▸ INSTRUCTIONS TO FOLLOW
Return the lines that run from the beginning of the entries to the line holding "Mean | B7: 579.5 -> 450.8", inclusive, and drop the pictures.

Change detection outputs
--------------------

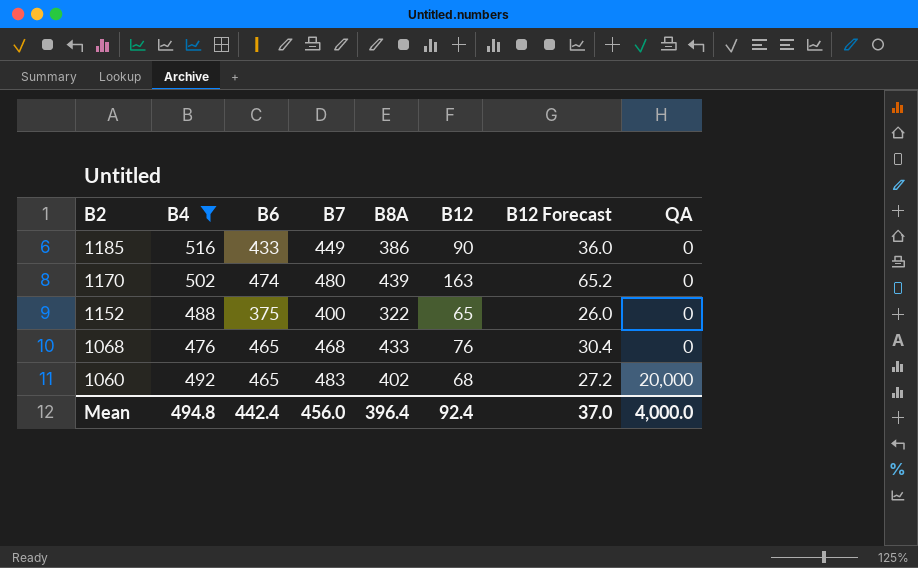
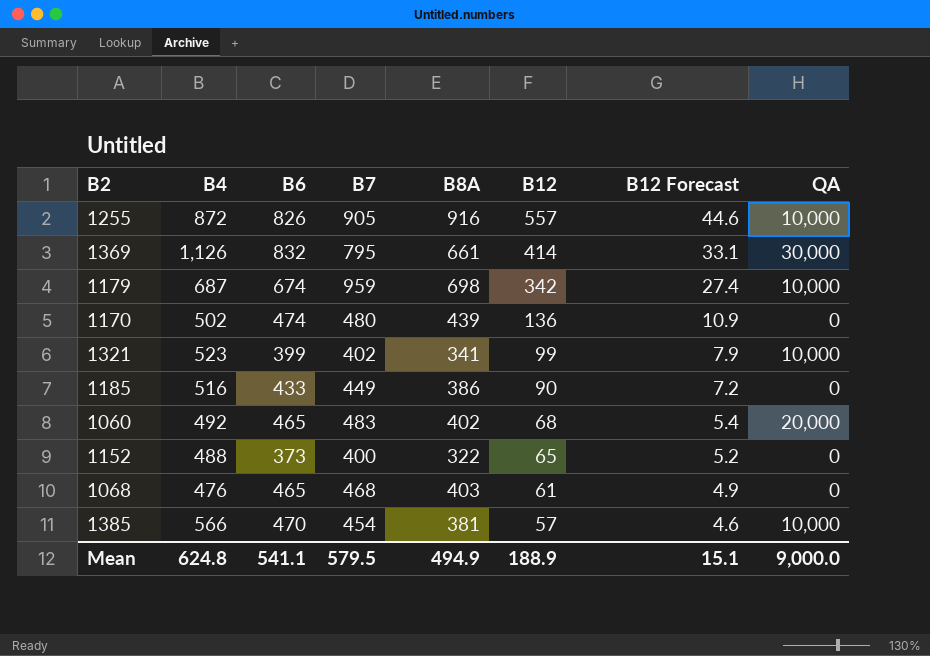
filter: B4 <= 516 -> none
row order: B2 descending -> B12 descending
column B12 Forecast | formula: [B12] * 0.4 -> [B12] * 0.08
1170 | B12: 163 -> 136
1152 | B6: 375 -> 373
1068 | B8A: 433 -> 403
1068 | B12: 76 -> 61
Mean | B4: 494.8 -> 624.8
Mean | B6: 442.4 -> 541.1
Mean | B7: 456.0 -> 579.5
Mean | B8A: 396.4 -> 494.9
Mean | B12: 92.4 -> 188.9
Mean | B12 Forecast: 37.0 -> 15.1
Mean | QA: 4,000.0 -> 9,000.0

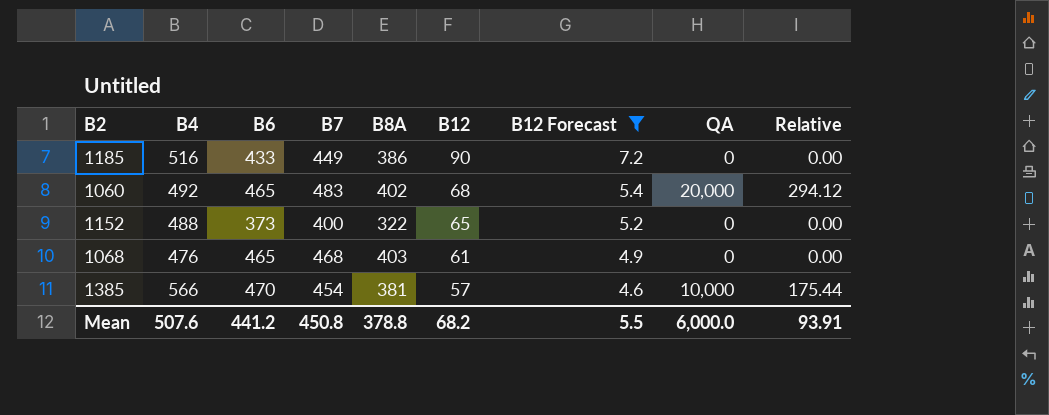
filter: none -> B12 Forecast <= 7.2
column Relative | formula: none -> [QA] / [B12]
Mean | B4: 624.8 -> 507.6
Mean | B6: 541.1 -> 441.2
Mean | B7: 579.5 -> 450.8
Mean | B8A: 494.9 -> 378.8
Mean | B12: 188.9 -> 68.2
Mean | B12 Forecast: 15.1 -> 5.5
Mean | QA: 9,000.0 -> 6,000.0

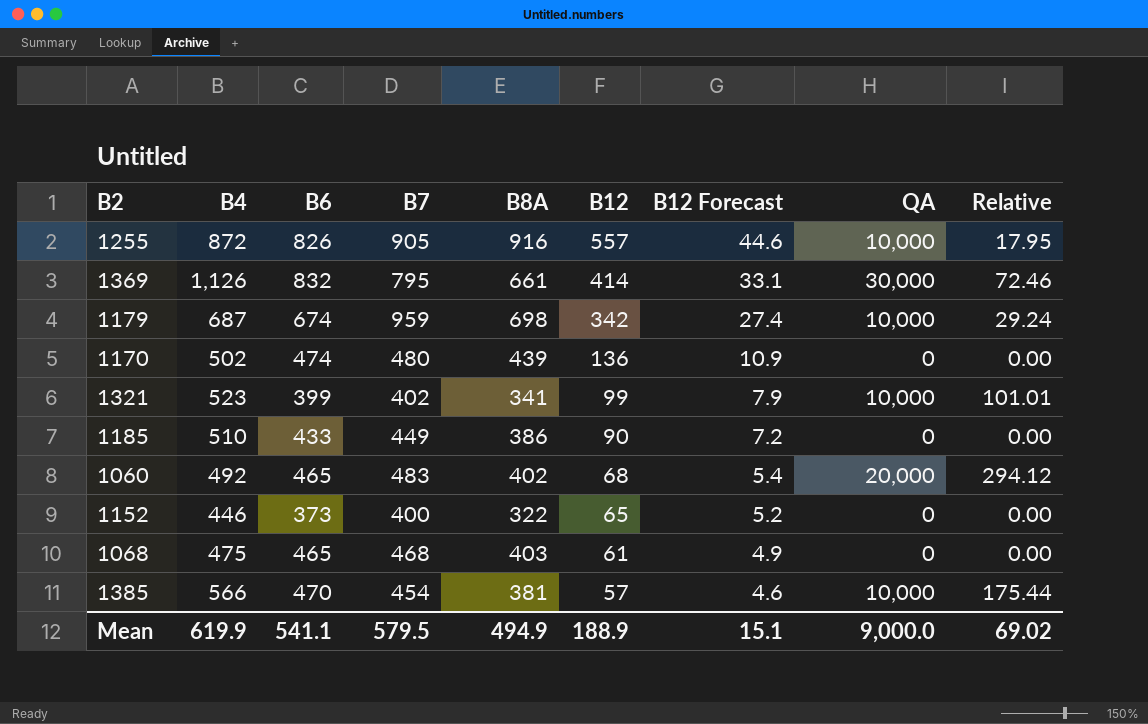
filter: B12 Forecast <= 7.2 -> none
1185 | B4: 516 -> 510
1152 | B4: 488 -> 446
1068 | B4: 476 -> 475
Mean | B4: 507.6 -> 619.9
Mean | B6: 441.2 -> 541.1
Mean | B7: 450.8 -> 579.5
Mean | B8A: 378.8 -> 494.9
Mean | B12: 68.2 -> 188.9
Mean | B12 Forecast: 5.5 -> 15.1
Mean | QA: 6,000.0 -> 9,000.0
Mean | Relative: 93.91 -> 69.02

--------------------

▸ TASK RESPONSE
filter: B4 <= 516 -> none
row order: B2 descending -> B12 descending
column B12 Forecast | formula: [B12] * 0.4 -> [B12] * 0.08
1170 | B12: 163 -> 136
1152 | B6: 375 -> 373
1068 | B8A: 433 -> 403
1068 | B12: 76 -> 61
Mean | B4: 494.8 -> 624.8
Mean | B6: 442.4 -> 541.1
Mean | B7: 456.0 -> 579.5
Mean | B8A: 396.4 -> 494.9
Mean | B12: 92.4 -> 188.9
Mean | B12 Forecast: 37.0 -> 15.1
Mean | QA: 4,000.0 -> 9,000.0

filter: none -> B12 Forecast <= 7.2
column Relative | formula: none -> [QA] / [B12]
Mean | B4: 624.8 -> 507.6
Mean | B6: 541.1 -> 441.2
Mean | B7: 579.5 -> 450.8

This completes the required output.